A Dominant Interfering Transgene Construct was Used to Assess the Function of Ss-riok-1 in S. Stercoralis

Ss-riok-1 encodes a RIO protein kinase homologous to RIOK-1 in C. elegans (Yuan et al., 2014b). RIO kinases are conserved in eukaryotic organisms and are essential for ribosomal biogenesis and cell cycle progression (Angermayr et al., 2002; Widmann et al., 2012; Yuan et al., 2014b). The putative dominant interfering construct encoded Ss-riok-1 with a D282A mutation in its catalytic site that served to disrupt kinase activity. Sequence encoding the substrate binding site of Ss-riok-1 was left intact in the putative dominant interfering construct (Figure 2A). As with the Ss-daf-16 constructs described above, both the wild-type and mutant constructs encoding Ss-RIOK-1 fused its coding sequence to that of gfp to confirm an authentic pattern of expression under the Ss-riok-1 promoter.

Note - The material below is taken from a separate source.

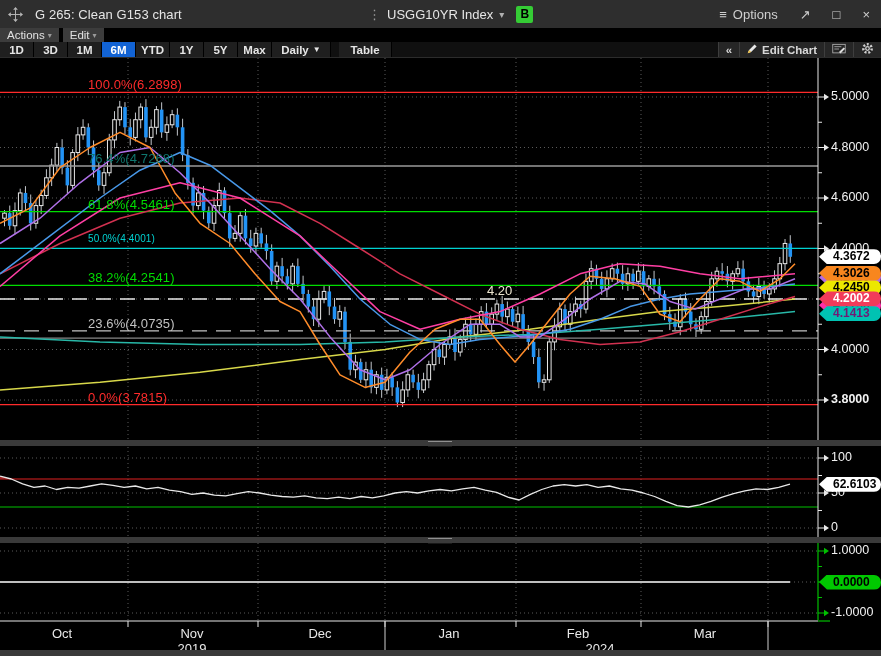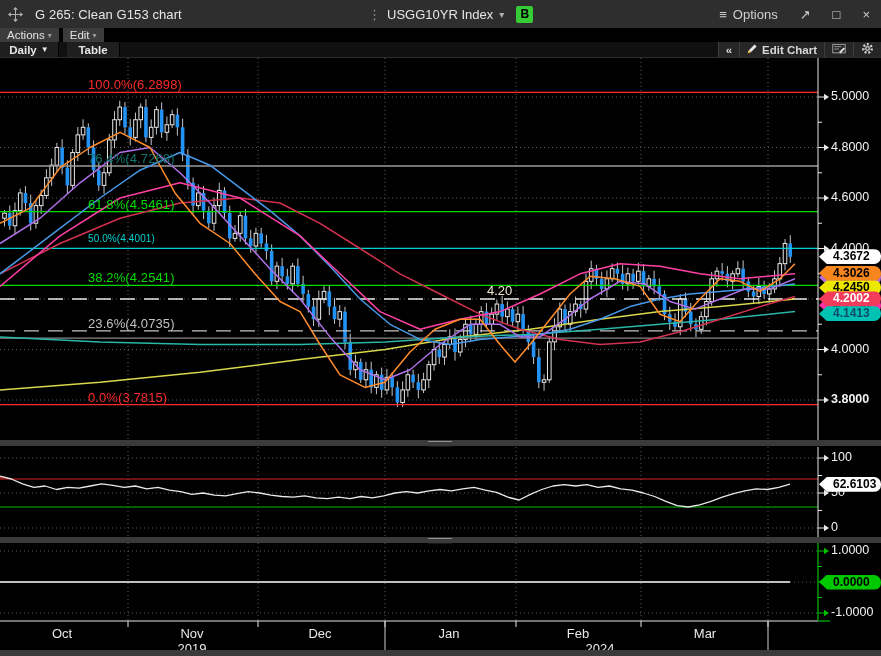"1D" div { html: none -> <div> <div>1D</div> <div>3D</div> <div>1M</div> <div>6M</div> <div>YTD</div> <div>1Y</div> <div>5Y</div> <div>Max</div> </div> }
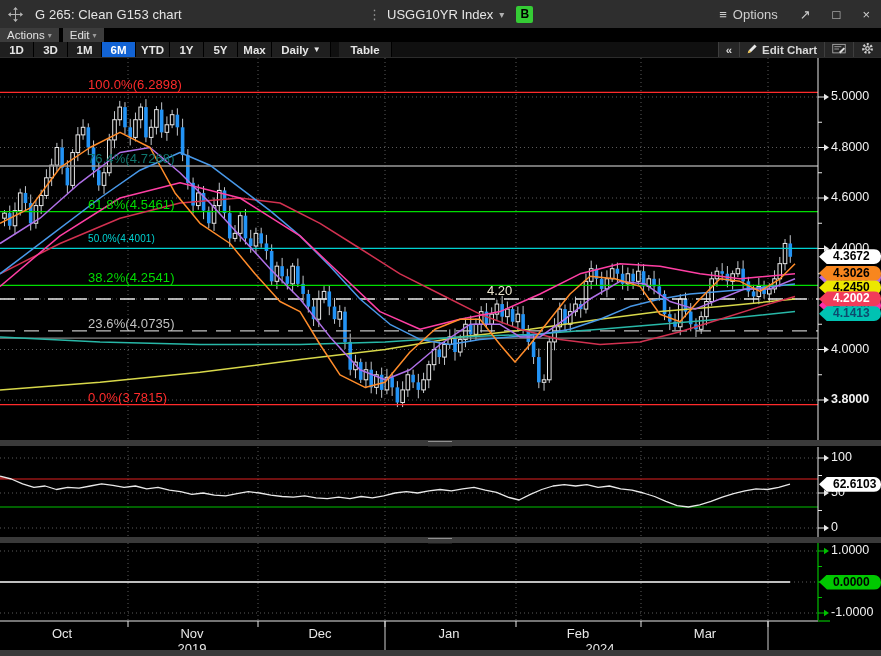"4.1413" div.tag { color: #0c4a6e -> #701a75 }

As expected, both mutant and wild-type constructs were expressed in head and tail neurons and hypodermal cells of transgenic S. stercoralis larvae (Yuan et al., 2014b; Yuan et al., 2017). It was also expected that, by virtue of its situation in a multi-copy episomal array, the mutant protein expressed from the dominant transgene construct would outcompete endogenous single-copy Ss-RIOK-1 for substrate binding but fail to exert its kinase function (Figure 2A). Larvae transformed with the construct encoding the kinase dead Ss-RIOK-1 exhibited profound decrements in motility and a significant blockade in development to the infective third-stage. By contrast, S. stercoralis larvae expressing a control construct encoding a fusion of Ss-RIOK-1 and GFP exhibited typical progressive motility and developed normally to the iL3 (Yuan et al., 2017). The study of Ss-riok-1 function included an additional and crucial control experiment in which co-expression of wild-type Ss-RIOK-1 with the kinase-dead mutant served to rescue the motility and developmental phenotypes to a degree roughly proportional to concentration of wild-type vector plasmid microinjected into parental free-living female worms (Yuan et al., 2017). This important control experiment served to confirm the specificity of the dominant interfering transgene’s effects on Ss-RIOK-1 function.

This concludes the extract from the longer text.